The constructor for Banana class accepts the locale
const banana = new Banana('es')
Once the banana i18n is initialized you can change the locale using setLocale method
banana.setLocale('es'); // Change to new locale
All .i18n() calls will set the message for the new locale from there onwards.
If a particular message is not localized for locale, but localized for a fallback locale(defined in src/languages/fallbacks.json),
the .i18n() method will return that. By default English is the final fallback language. But this configurable using finalFallback
option. Example: new Banana('ru', {finalFallback:'es' })
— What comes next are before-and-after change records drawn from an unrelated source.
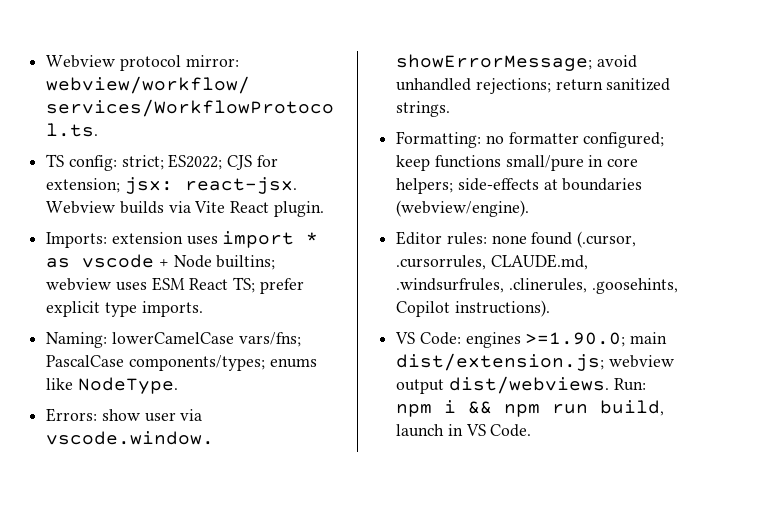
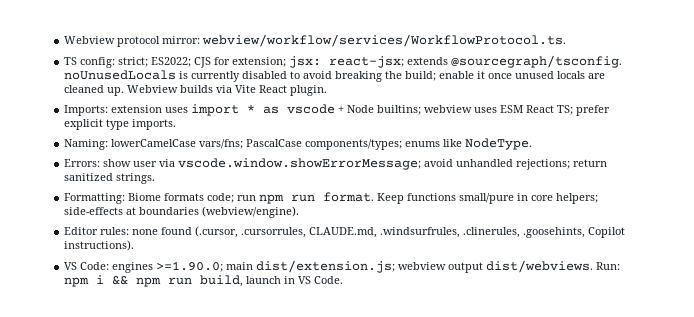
- TS config: strict; ES2022; CJS for extension; jsx: react-jsx.
+ TS config: strict; ES2022; CJS for extension; jsx: react-jsx; extends @sourcegraph/tsconfig. noUnusedLocals is currently disabled to avoid breaking the build; enable it once unused locals are cleaned up.
- Formatting: no formatter configured; keep functions small/pure in core helpers; side-effects at boundaries (webview/engine).
+ Formatting: Biome formats code; run npm run format. Keep functions small/pure in core helpers; side-effects at boundaries (webview/engine).

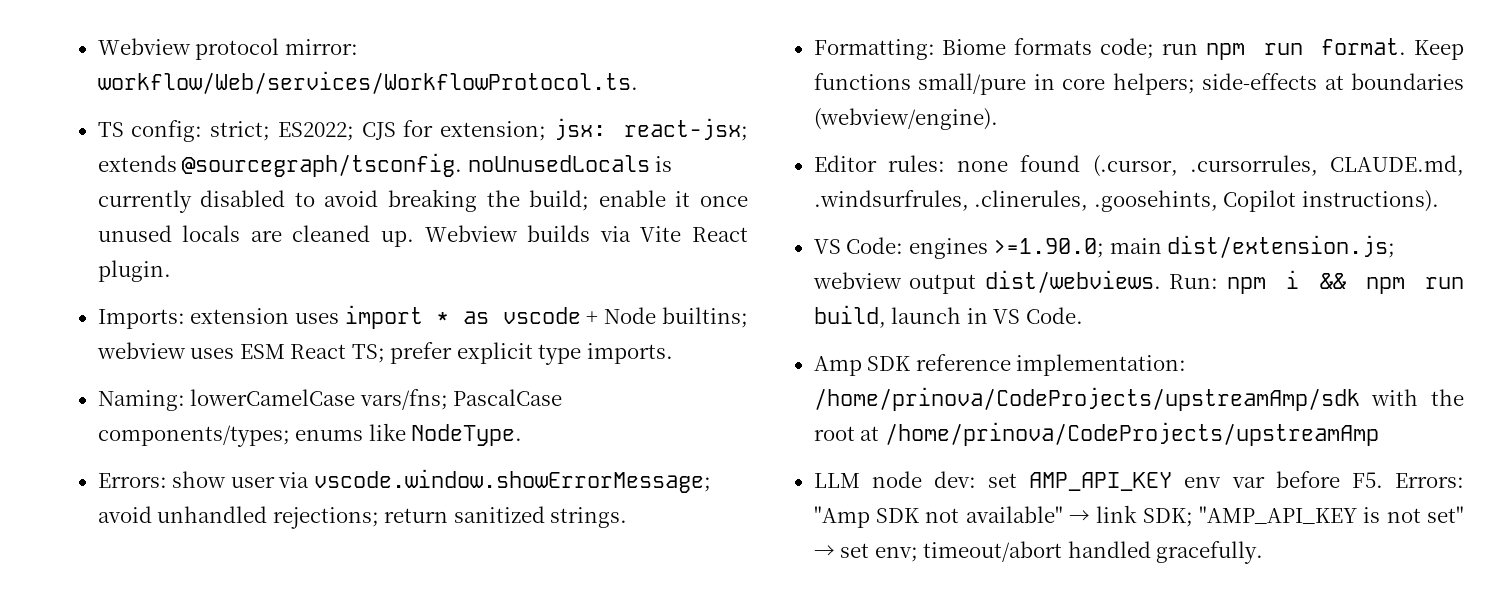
- Webview protocol mirror: webview/workflow/services/WorkflowProtocol.ts.
+ Webview protocol mirror: workflow/Web/services/WorkflowProtocol.ts.
+ Amp SDK reference implementation: /home/prinova/CodeProjects/upstreamAmp/sdk with the root at /home/prinova/CodeProjects/upstreamAmp
+ LLM node dev: set AMP_API_KEY env var before F5. Errors: "Amp SDK not available" → link SDK; "AMP_API_KEY is not set" → set env; timeout/abort handled gracefully.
Messages take parameters. They are represented by $1, $2, $3, … in the message texts, and replaced at run time. Typical parameter values are numbers (Example: "Delete 3 versions?"), or user names (Example: "Page last edited by $1"), page names, links, and so on, or sometimes other messages.
const message = "Welcome, $1";
banana.i18n(message, 'Alice'); // This gives "Welcome, Alice"
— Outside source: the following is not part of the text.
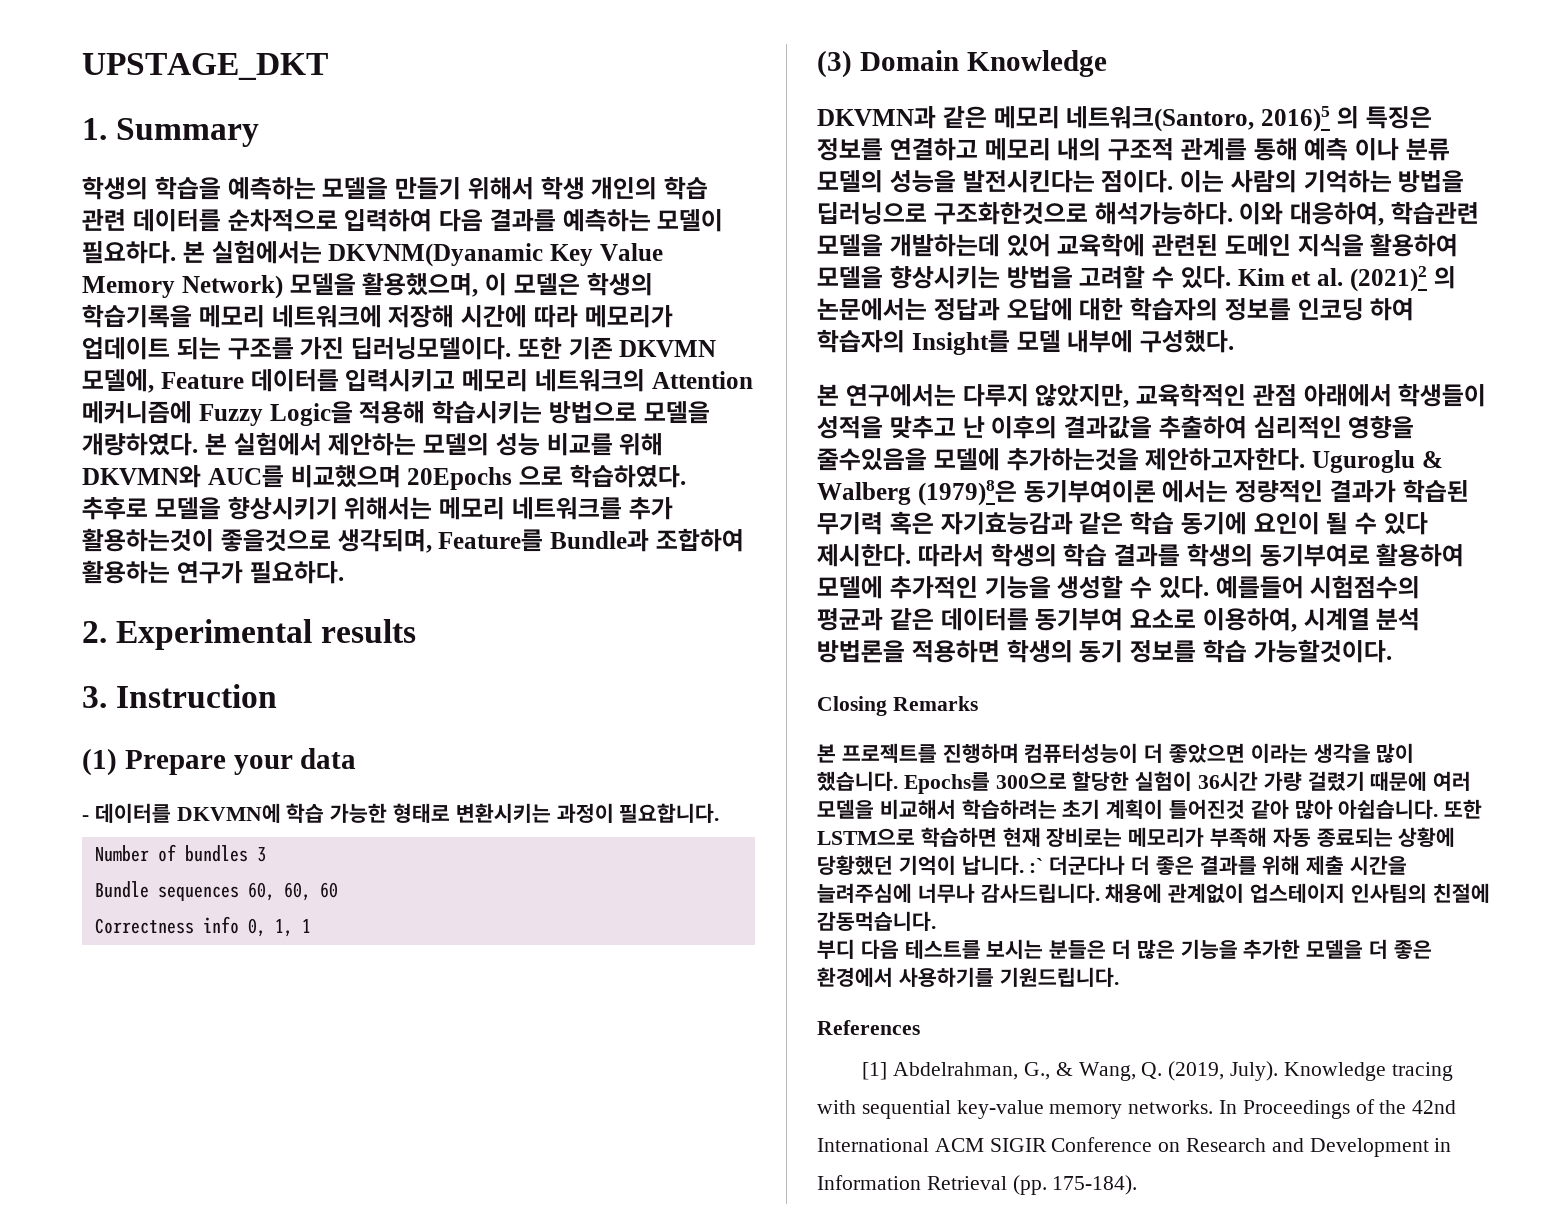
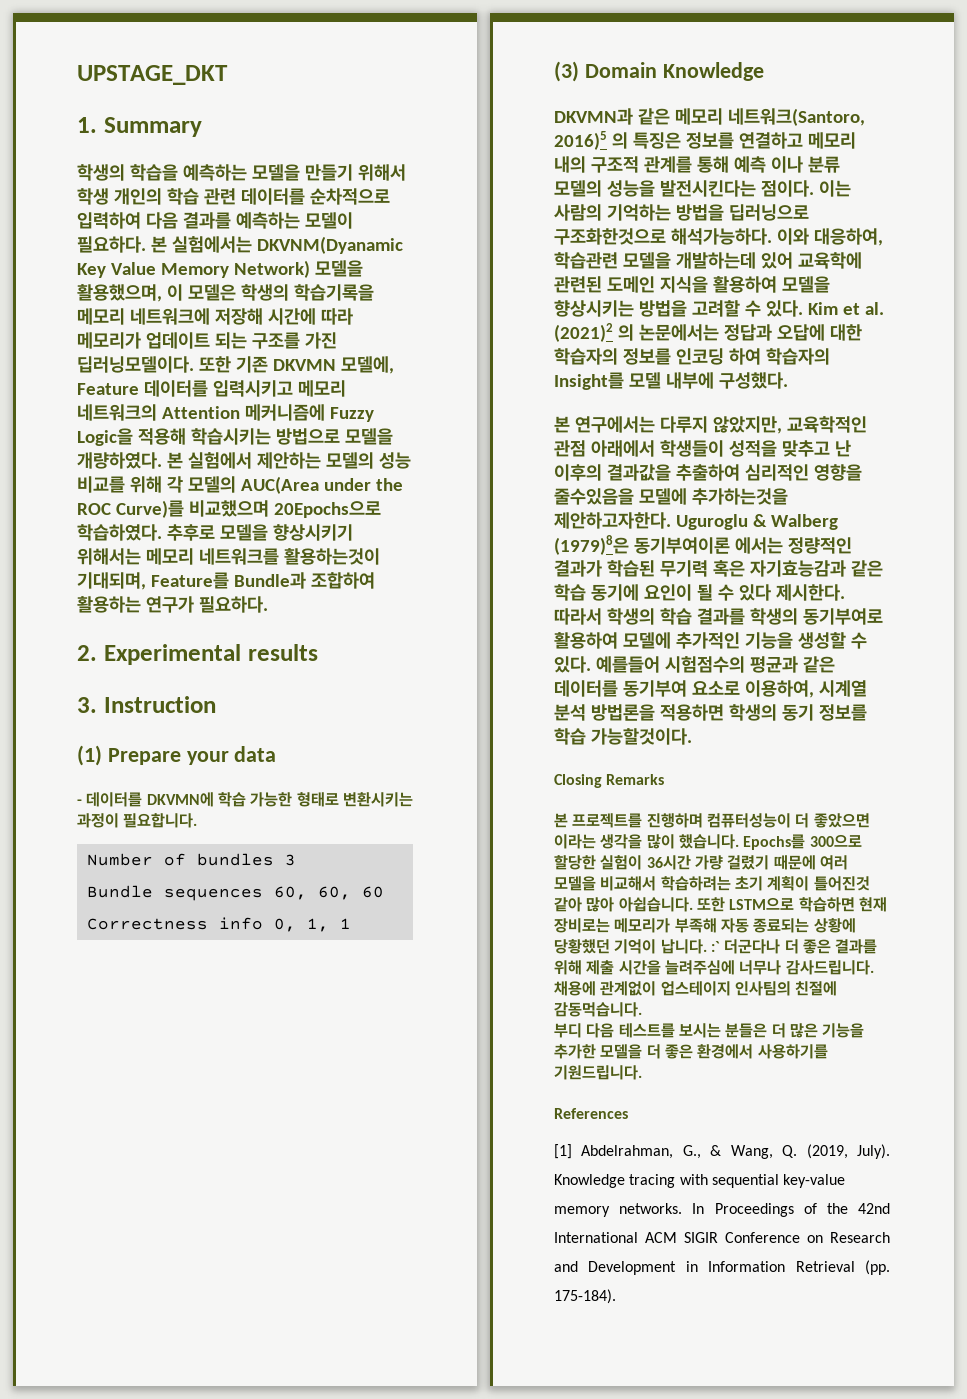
- 본 실험에서 제안하는 모델의 성능 비교를 위해 DKVMN와 AUC를 비교했으며 20Epochs 으로 학습하였다.
+ 본 실험에서 제안하는 모델의 성능 비교를 위해 각 모델의 AUC(Area under the ROC Curve)를 비교했으며 20Epochs으로 학습하였다.
- 추후로 모델을 향상시키기 위해서는 메모리 네트워크를 추가 활용하는것이 좋을것으로 생각되며, Feature를 Bundle과 조합하여 활용하는 연구가 필요하다.
+ 추후로 모델을 향상시키기 위해서는 메모리 네트워크를 활용하는것이 기대되며, Feature를 Bundle과 조합하여 활용하는 연구가 필요하다.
To make the syntax of sentence correct, plural forms are required. jquery.i18n support plural forms in the message using the syntax {{PLURAL:$1|pluralform1|pluralform2|...}}
For example:
const message = "Found $1 {{PLURAL:$1|result|results}}";
banana.i18n(message, 1); // This gives "Found 1 result"
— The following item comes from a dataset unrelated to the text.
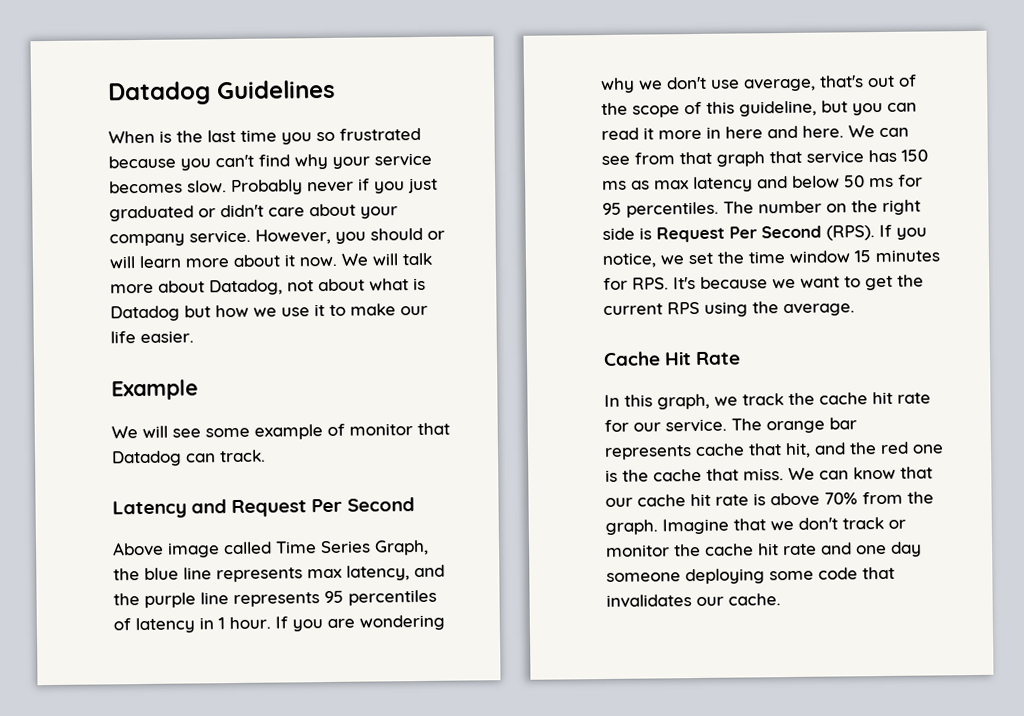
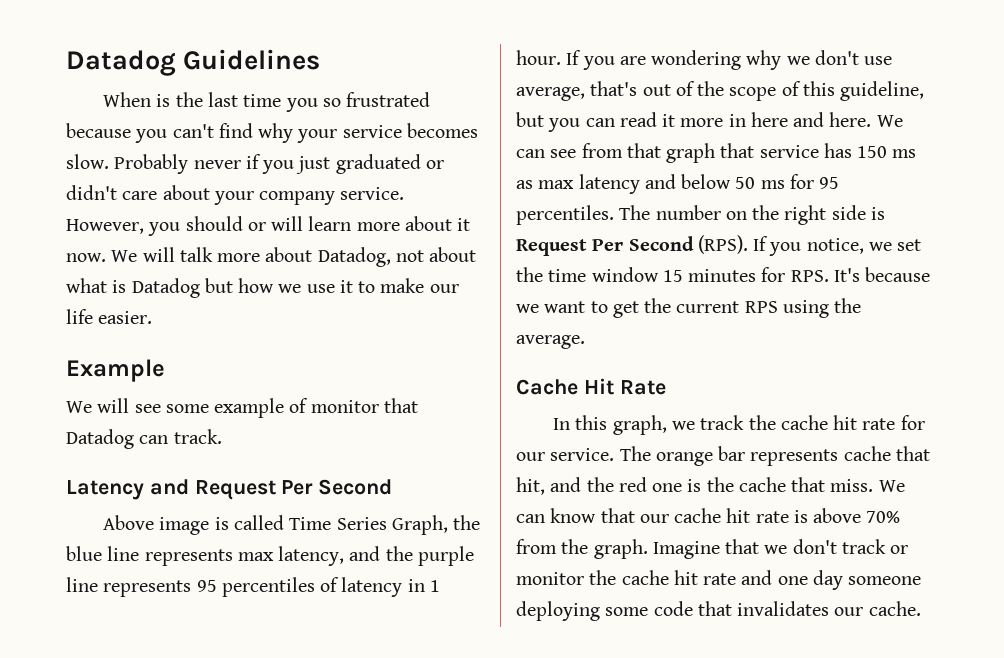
- Above image called Time Series Graph, the blue line represents max latency, and the purple line represents 95 percentiles of latency in 1 hour.
+ Above image is called Time Series Graph, the blue line represents max latency, and the purple line represents 95 percentiles of latency in 1 hour.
banana.i18n(message, 4); // This gives "Found 4 results"
Note that {{PLURAL:...}} is not case sensitive. It can be {{plural:...}} too.
In case of English, there are only 2 plural forms, but many languages use more than 2 plural forms. All the plural forms can be given in the above syntax, separated by pipe(|). The number of plural forms for each language is defined in CLDR. You need to provide all those plural forms for a language.
For example, English has 2 plural forms and the message format will look like {{PLURAL:$1|one|other}}
. for Arabic there are 6 plural forms and format will look like {{PLURAL:$1|zero|one|two|few|many|other}}
.
You cannot skip a plural form from the middle or beginning. However, you can skip from end. For example, in Arabic, if the message is like
{{PLURAL:$1|A|B}}
, for 0, A will be used, for numbers that fall under one, two, few, many, other categories B will be used.
If there is an explicit plural form to be given for a specific number, it is possible with the following syntax
const message = 'Box has {{PLURAL:$1|one egg|$1 eggs|12=a dozen eggs}}.';
banana.i18n(message, 4 ); // Gives "Box has 4 eggs."
banana.i18n(message, 12 ); // Gives "Box has a dozen eggs."
Similar to plural, depending on gender of placeholders, mostly user names, the syntax changes dynamically. An example in English is "Alice changed her profile picture" and "Bob changed his profile picture". To support this {{GENDER...}} syntax can be used as shown in example
const message = "$1 changed {{GENDER:$2|his|her}} profile picture";
banana.i18n(message, 'Alice', 'female' ); // This gives "Alice changed her profile picture"
banana.i18n(message, 'Bob', 'male' ); // This gives "Bob changed his profile picture"
Note that {{GENDER:...}} is not case sensitive. It can be {{gender:...}} too.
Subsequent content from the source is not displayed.